Arkells - Jackson Square (Cover Artwork)


Jackson Square (2008)

Dine Alone

Don't worry, this has to do with the Gaslight Anthem -- albeit a very little, but at least it's something. I found myself drawn to the name Arkells in an article that (cryptically) referenced those good old Jersey upstarts. Since the stage has been set, I might as well give my take on the comparison of the two bands; it may be the only way I keep some of your attention, anyway. I guess you could say that I agree with the comparison in a general sense, but when it gets down to the specifics I think there are different forces at work. The general similarity that I see is that both Arkells and the Gaslight Anthem's most recent offerings are geared towards straight-up rock and roll. It's safe to say that there are plenty of pop/punk/hardcore/indie tags that can be put on bands, and both of these groups seem to steer away from them. When I say rock and roll, I use it in what may be my own personal definition, so allow me to elaborate. We're talking verse-chorus, repeated chord progressions, steady beat, harmonized vocals, etc. While neither band sticks hard and fast to this formula, I hope we can agree that it's at least an underlying presence. Where they differ is in where the Gaslight Anthem seem set on digging back into rock and roll's roots and creating a more throwback-y sound, Arkells are content to craft songs that are very crisp and modern feeling, while hinting at the influence of rock history.

Brace yourselves, I'm about to stop talking about the Gaslight Anthem. Ready...we can do this....okay, now!
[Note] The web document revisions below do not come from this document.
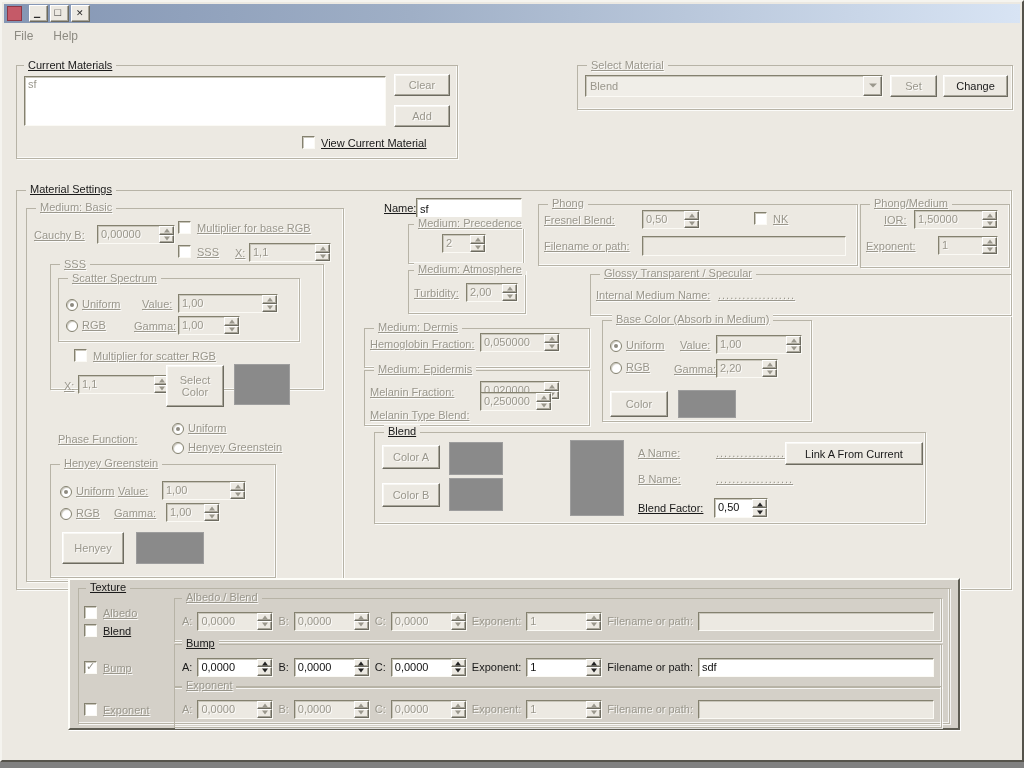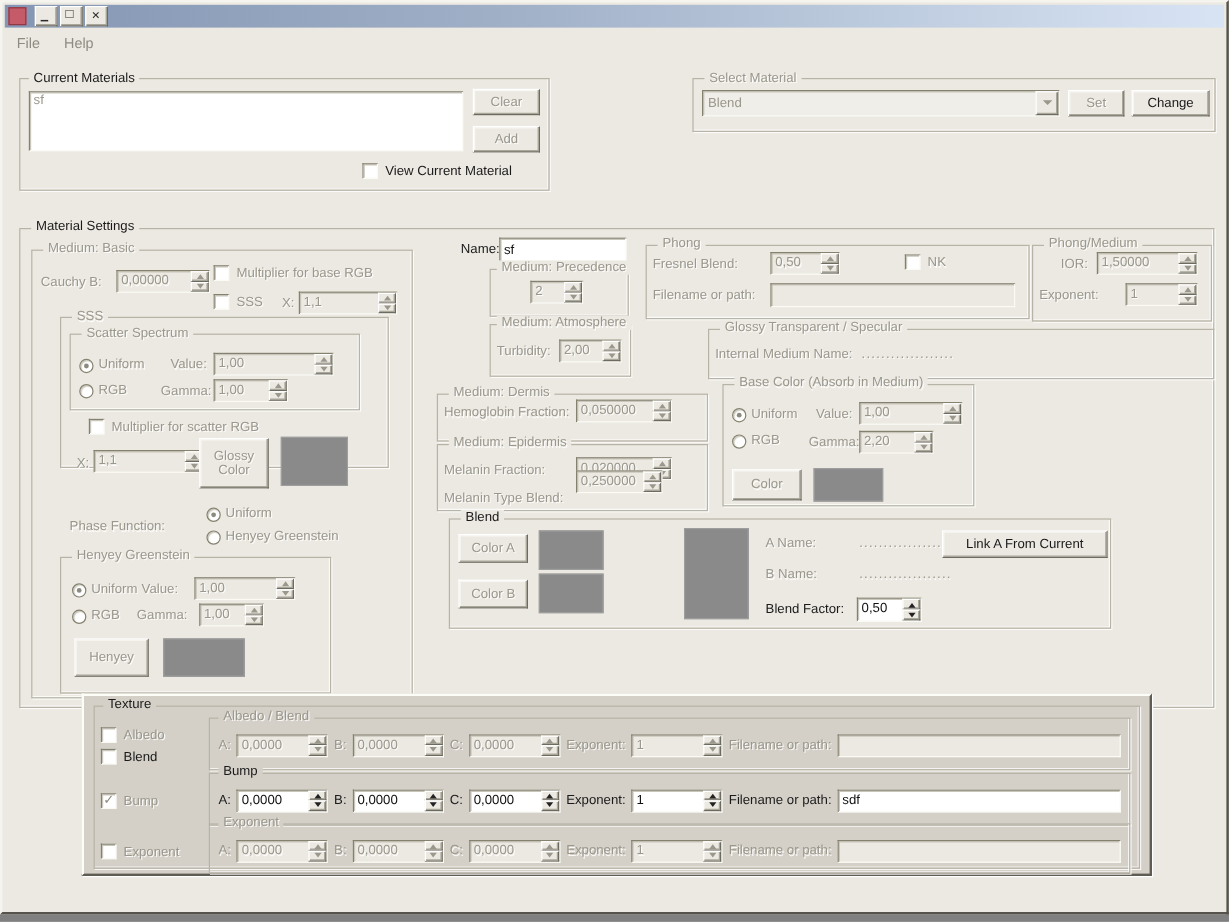"Current Materials" .cap { text-decoration: none -> underline }
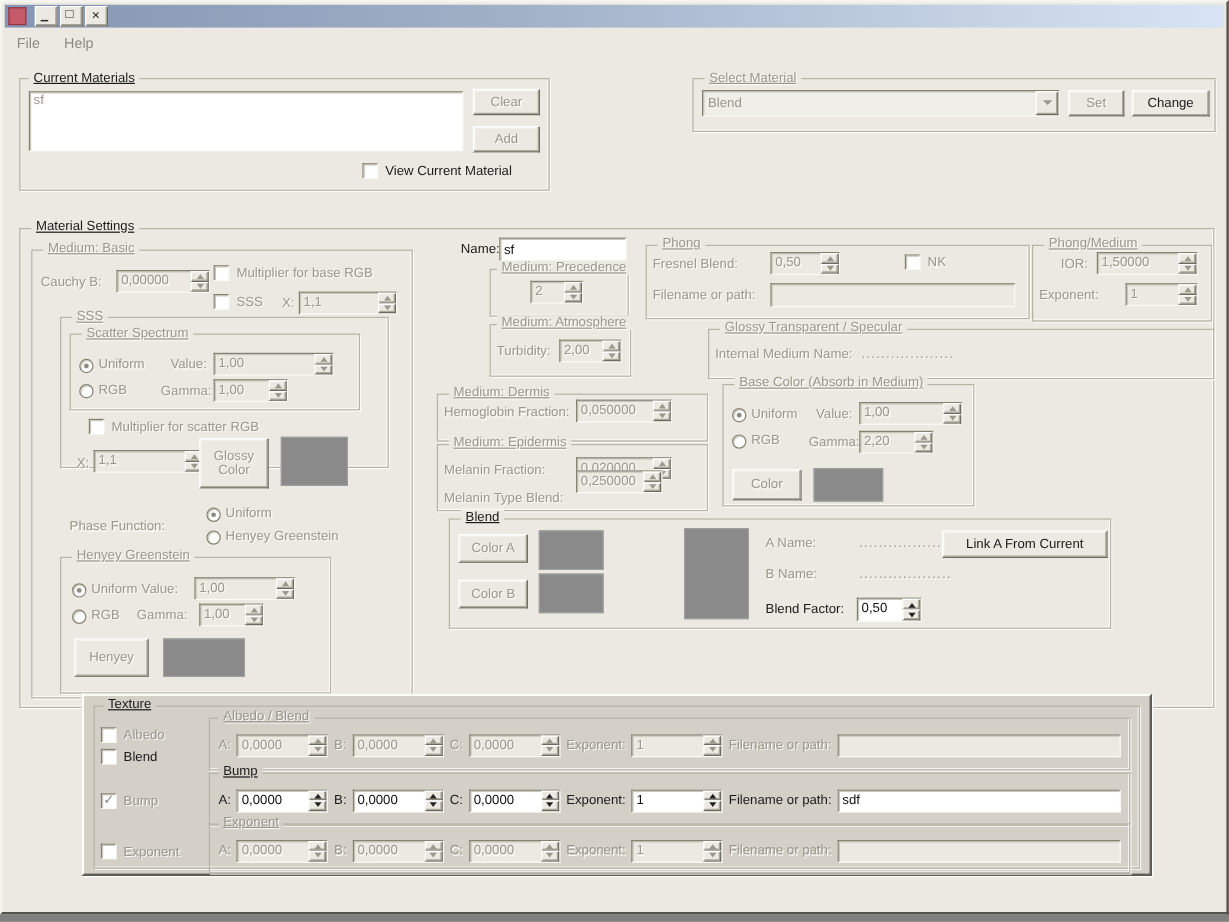"View Current Material" .lbl { text-decoration: none -> underline }
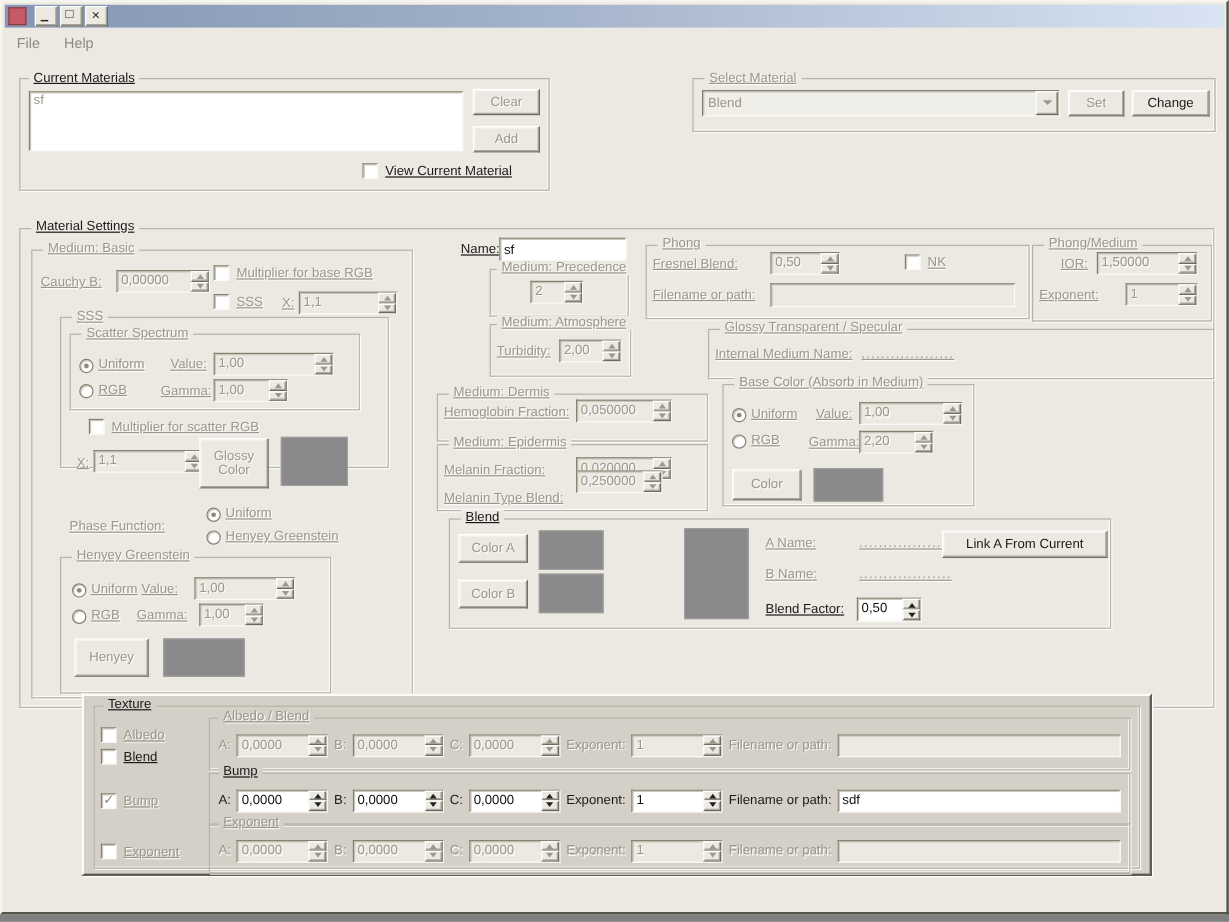"Glossy Color" div.btn { text: Glossy -> Select }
The largest strength of Jackson Square lies in Arkells' ability to create genuine straightforward rock songs. Tracks like "Heart of the City" and "John Lennon" are upbeat, catchy songs that don't seem to have the slightest bit of a gimmicky feeling. Similar to their labelmates Attack in Black, Arkells know how to be extremely effective without making it seem like they are trying to do more than it necessary. The majority of the album feels effortlessly executed and unpretentious. The true proving point is "I'm Not the Sun," a slow-burning track that absolutely drips with authenticity. The song carries the listener through a relatively vague love narrative with nice imagery ("Don't let me be your guiding light / 'Cause that was never my part / I'm not the sun / There's no guarantee / I burn out hard like a spark") and the tasteful guitar solo in the bridge caps if off nicely. It is one of the strongest songs on the album, demonstrating the band's range of ability.

As with any album that seems to follow a general sound, Jackson Square gets a bit repetitive at times. Some of the songs seem to have similar beats and melodies but this doesn't weigh the album down too much. The only extremely noticeable similarity is in the songs "Pullin' Punches" and "Tragic Flaw," which have similar tempos and vocal patterns in the verses, making the former feel like a souped-up version of the latter. Apart from these two songs, each track forges a relatively distinct identity. When I say that Arkells follow a general sound, I really do mean general. The songs pull in many different influences, but the influences seem to be specific to each song rather than spanning the whole album. For instance, "The Choir" is a bit soulful, "Blueprints" has a jazzy brass part, and "Oh, The Boss Is Coming" sports a punchy stop-and-go feeling often felt in what is considered the more punk-like side of the "indie" tag.

While it may not be for everyone, Arkells have crafted a very solid debut album. Jackson Square feels immediately accessible and listenable, but there is plenty underneath the surface to dig for as well. It's been a bit of a grower for me, but Jackson Square has had me coming back for more as time goes on. I'm no music expert but based on the way these songs are aging on me, I'd say that Arkells have started their career on the right foot.